▶ [Problem requirements]:
Taking the listing below, restate word for word each line from the line with "Настройка - Android" to the line with "нажмите кнопку Quickboot.", ends included, and stop there.

════════

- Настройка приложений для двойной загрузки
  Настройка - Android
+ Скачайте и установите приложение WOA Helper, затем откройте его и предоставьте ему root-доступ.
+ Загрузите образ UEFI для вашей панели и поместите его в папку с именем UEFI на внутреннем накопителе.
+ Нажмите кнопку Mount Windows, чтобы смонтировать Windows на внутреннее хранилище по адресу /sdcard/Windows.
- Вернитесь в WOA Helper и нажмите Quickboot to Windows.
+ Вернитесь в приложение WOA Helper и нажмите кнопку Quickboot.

════════

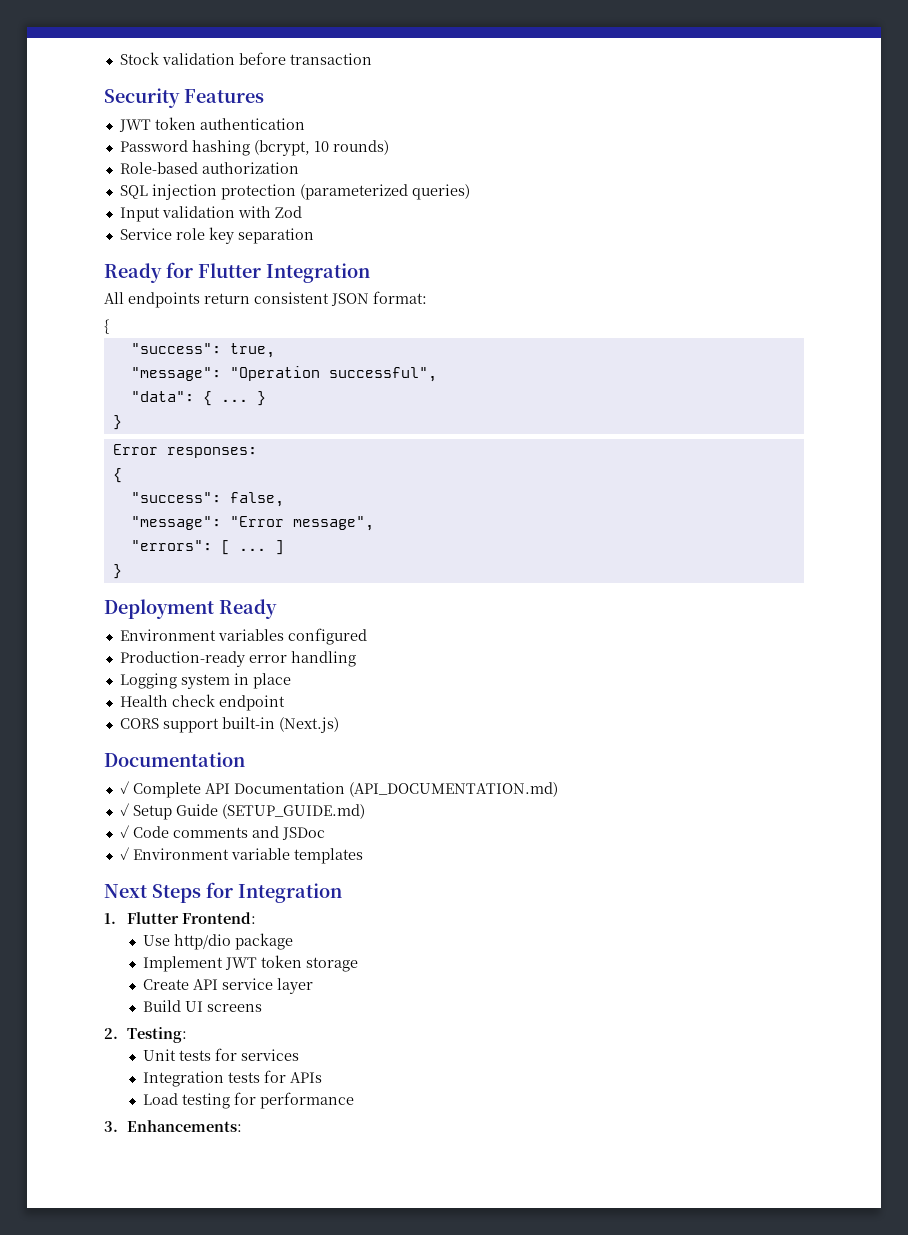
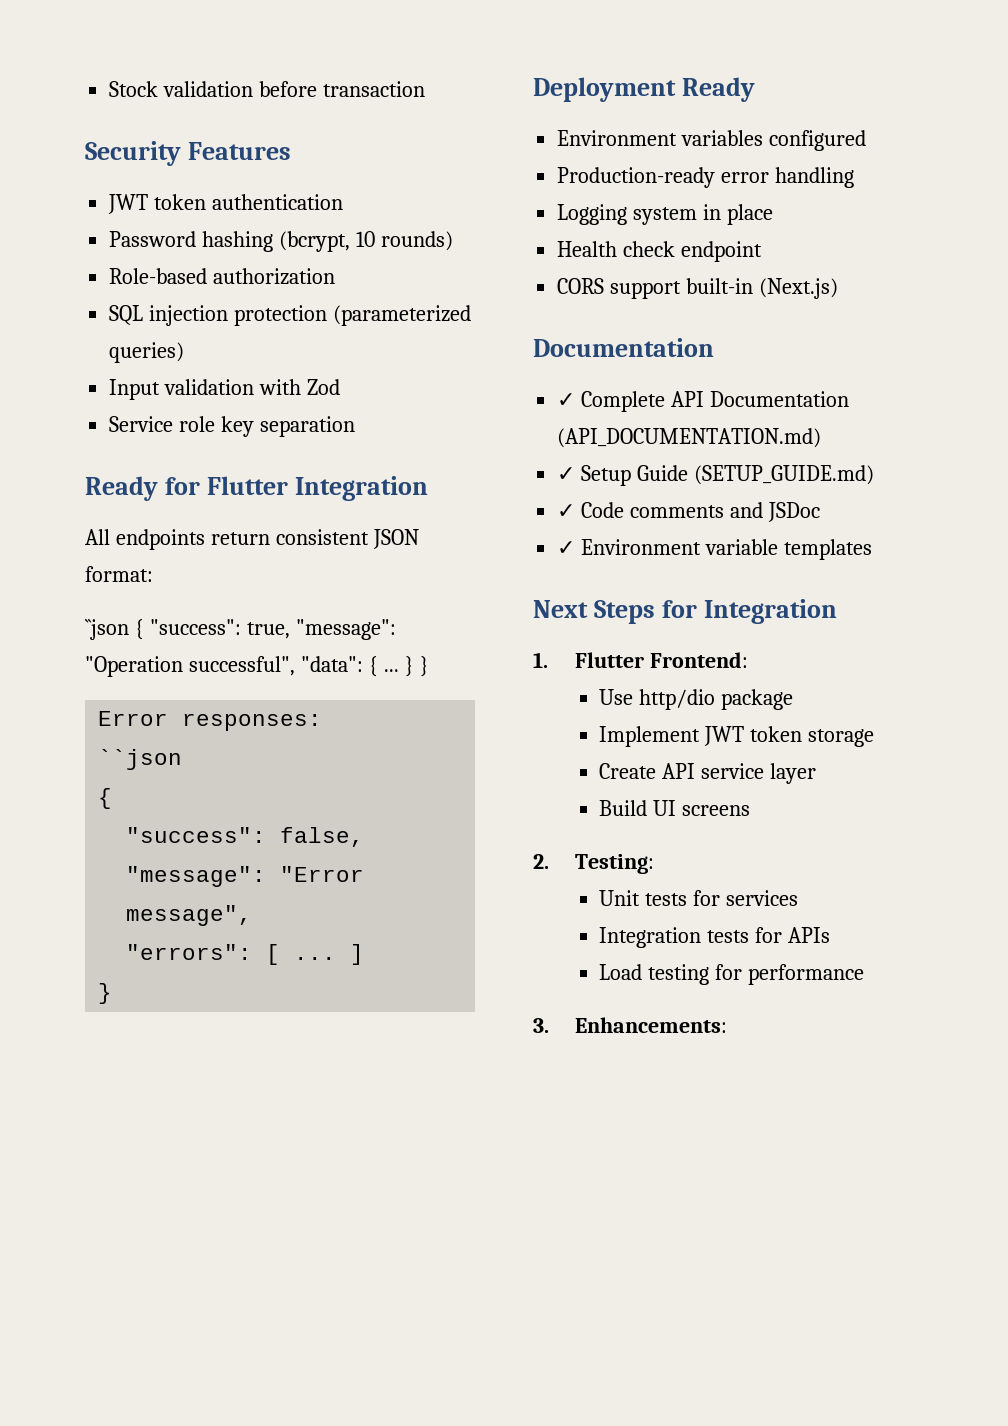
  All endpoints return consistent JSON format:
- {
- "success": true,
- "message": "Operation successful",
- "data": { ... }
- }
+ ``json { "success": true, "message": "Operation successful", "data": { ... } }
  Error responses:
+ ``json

════════

▶ [Result]:
  Настройка - Android
+ Скачайте и установите приложение WOA Helper, затем откройте его и предоставьте ему root-доступ.
+ Загрузите образ UEFI для вашей панели и поместите его в папку с именем UEFI на внутреннем накопителе.
+ Нажмите кнопку Mount Windows, чтобы смонтировать Windows на внутреннее хранилище по адресу /sdcard/Windows.
- Вернитесь в WOA Helper и нажмите Quickboot to Windows.
+ Вернитесь в приложение WOA Helper и нажмите кнопку Quickboot.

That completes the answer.